Since faltering at the Athens Olympics, the Americans have dominated gymnastics. They're the reigning world champs, and have two of the last three all-around winners (Johnson and Chellsie Memmel). They've won a whopping 21 world medals since 2005, eight of them gold. In Sunday's preliminaries, Johnson and Liukin had the top overall scores.
But China has been coming on strong. When the Americans had a couple of untimely injuries in 2006, it was China that took advantage to win its first world title. Last year, the Chinese were the runners-up. They've loaded their routines with ridiculous amounts of difficulty, and have a seemingly endless lineup of phenoms, one more spectacular than the other.

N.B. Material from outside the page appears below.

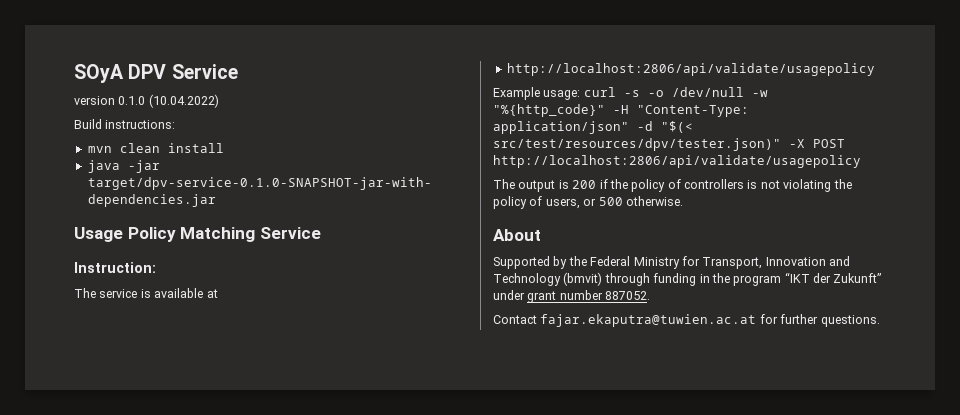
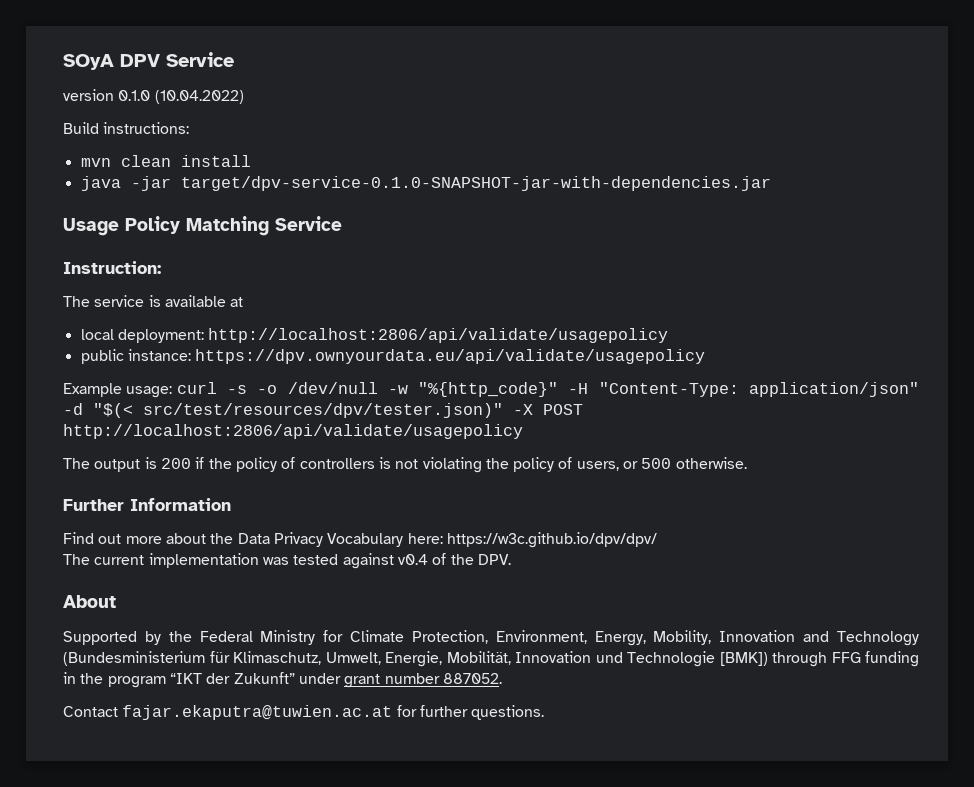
[506,63,875,76] http://localhost:2806/api/validate/usagepolicy -> [80,328,669,343] [80,349,706,364] local deployment: http://localhost:2806/api/validate/usagepolicy // public instance: https://dpv.ownyourdata.eu/api/validate/usagepolicy
(683, 201) none -> [63,498,231,511] [63,532,657,548] [63,553,511,569] // Further Information // Find out more about the Data Privacy Vocabulary here: https://w3c.github.io/dpv/dpv/ // The current implementation was tested against v0.4 of the DPV.
[702,256,850,269] [493,272,650,286] Transport, Innovation and Technology (bmvit) through -> [350,630,919,646] [63,651,861,667] Climate Protection, Environment, Energy, Mobility, Innovation and Technology (Bundesministerium für Klimaschutz, Umwelt, Energie, Mobilität, Innovation und Technologie [BMK]) through FFG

"China and the U.S. are the class of the world," Britain's Beth Tweddle said. "They are the top two, and they're sure to fight it out for most of the gold medals."
Try separating these two teams, and you'll need a bunch of decimal points to get it done.
The Chinese finished prelims almost 1½ points ahead of the Americans. Scores are tossed out for the finals, and the format becomes the unforgiving three-up, three-count. Translation: Put three gymnasts up on each event, count all three scores. Fall or make a major mistake, and the gold medal's gone. Mess up twice, and all you're taking home is the souvenir swag.
So China has the edge, right?
Not exactly.
Liukin, a world champ on uneven bars, wound up flat on her back on her dismount, costing her at least a half-point in her execution score. Memmel, also a bars world champion, fell during her routine, an automatic eight-tenths deduction. Sacramone went so far out of bounds on floor - where she's a world champ - she was practically off the carpet. That's another five-tenths.
"I paid the price," Sacramone said.
Erase any of those errors, and the Americans HAVE to be ahead of the Chinese.